Okay, I’d caught myself a little nap that very afternoon, but only because sheer exhaustion had finally dragged me down.
But the point is that I was now on a mission to save her precious corn from marauding bands of wild turkeys. You see, that bucket contained the family’s entire supply of food for the winter.
Yes. She was drying it, preserving it for the long cold winter months—months of wind and snow and snowy wind, months when her precious children would wake up in the morning, cold and hungry and crying for bowls of dried corn.
Gee, I sure hoped that Baby Molly grew some more teeth. She only had three or four teeth, and she would need a pretty good set to chew up that dried corn.
Even horses have trouble chewing dried corn.
Well, by the time I roared past the trees in the shelter belt, bending them almost to the ground in the wake of my powerful engines, I had worked myself up into towering rage.
Anyone who would steal food from innocent children would have to deal with Hank the Cowdog.
Zooming south from the shelter belt, I began picking them up on VIZRAD (Visual Radar).
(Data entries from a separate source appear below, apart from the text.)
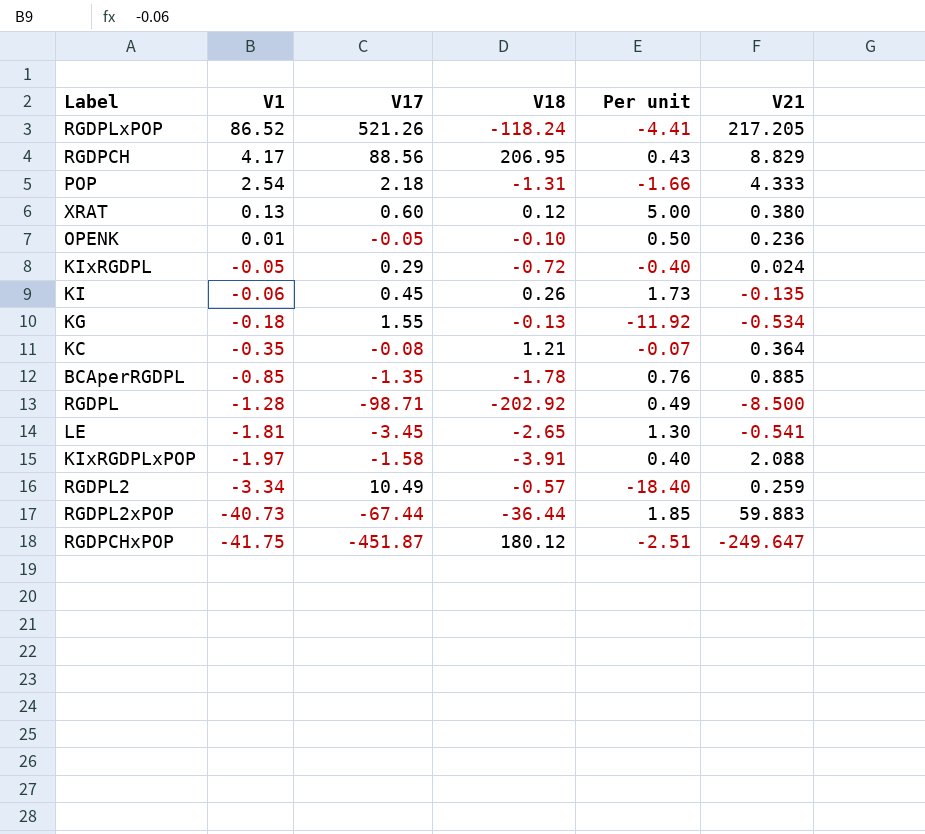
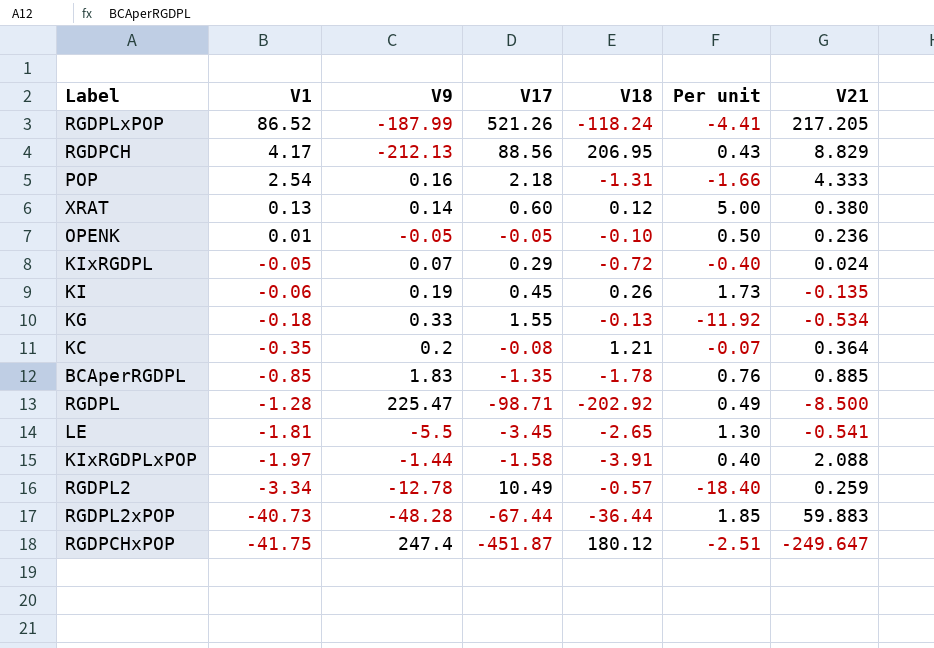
column V9 | position: none -> 3

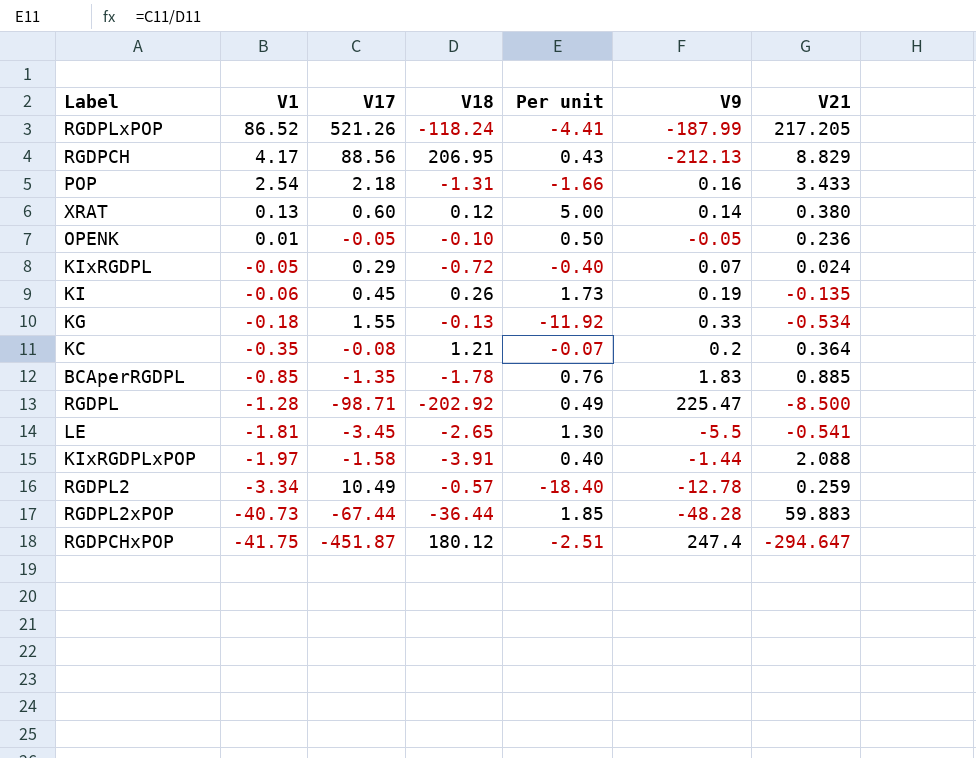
column V9 | position: 3 -> 6
POP | V21: 4.333 -> 3.433
RGDPCHxPOP | V21: -249.647 -> -294.647

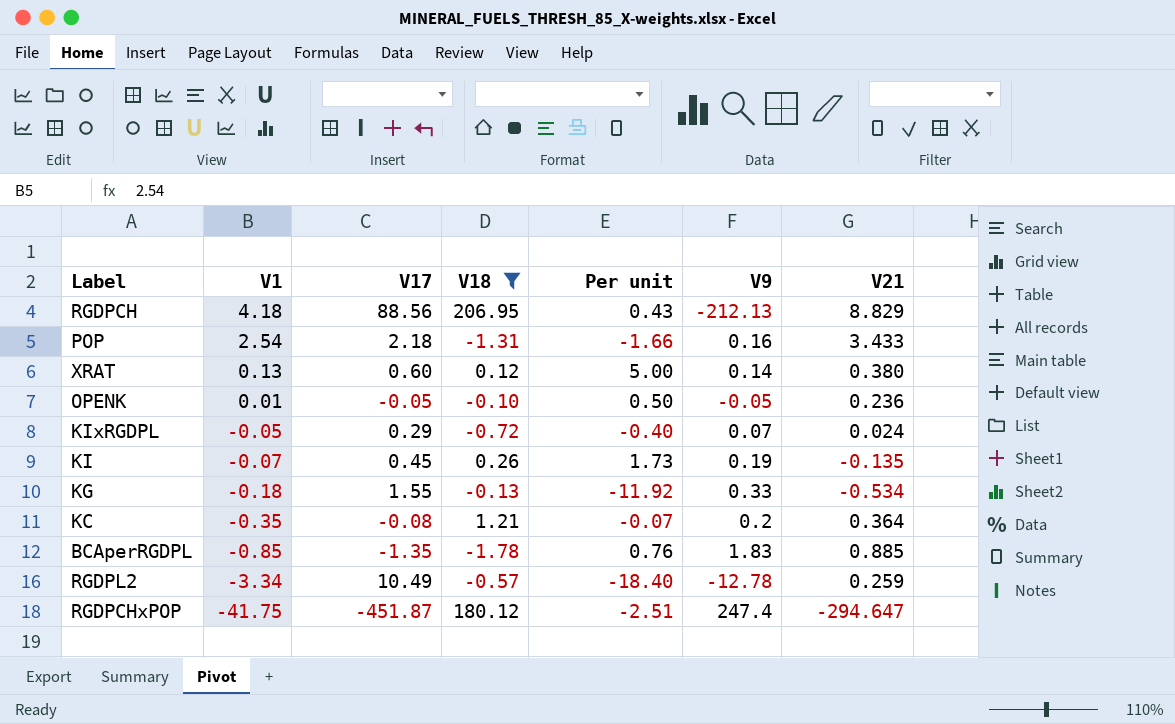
filter: none -> V18 >= -1.78
RGDPCH | V1: 4.17 -> 4.18
KI | V1: -0.06 -> -0.07

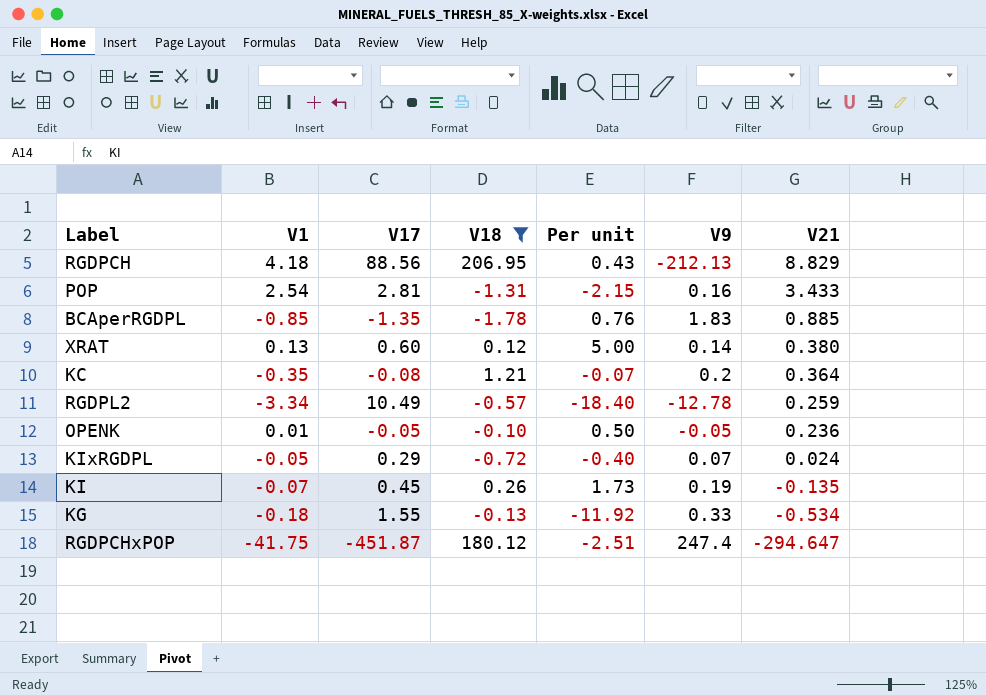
row order: V1 descending -> V21 descending
POP | V17: 2.18 -> 2.81
POP | Per unit: -1.66 -> -2.15

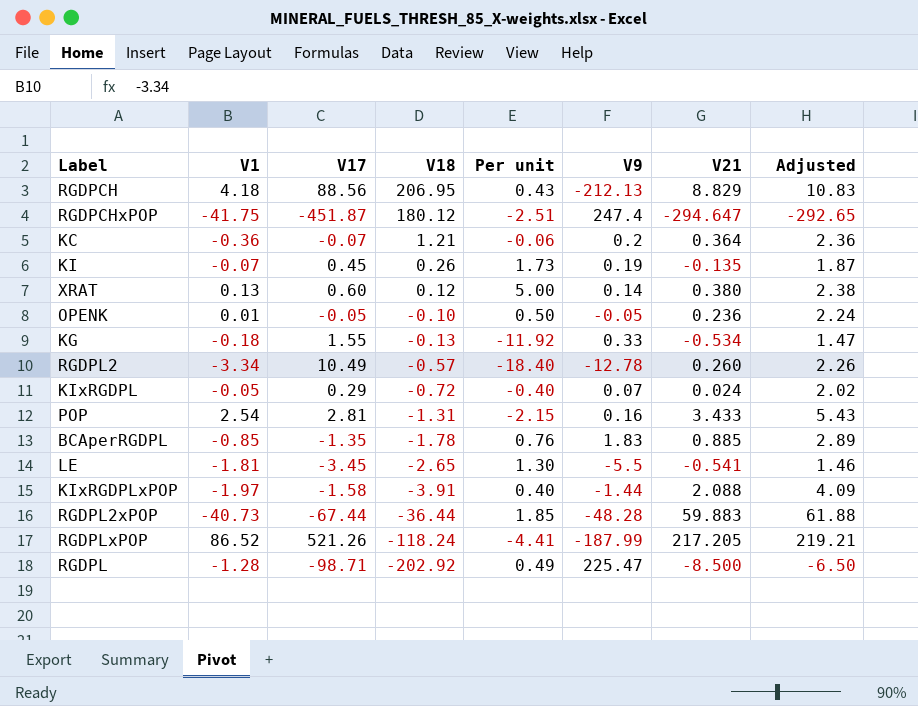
filter: V18 >= -1.78 -> none
row order: V21 descending -> V18 descending
column Adjusted | formula: none -> [V21] + 2
KC | V1: -0.35 -> -0.36
KC | V17: -0.08 -> -0.07
KC | Per unit: -0.07 -> -0.06
RGDPL2 | V21: 0.259 -> 0.260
Holy smokes, I’d never seen so many wild turkeys in one bunch. There must have been fifty of them!
Whole families. All sizes and shapes. Hens, toms, and whatever you call the young’uns. Squabs? Chicks? Poults? Turklings?
It didn’t matter what they called themselves. To me they were all thieves and robbers, and their actions were proving it. They were pushing and shoving and fighting for the right to steal Sally May’s entire winter ration of food.
They would pay for their greed and gluttony, and fellers, I was going to enjoy collecting the rent.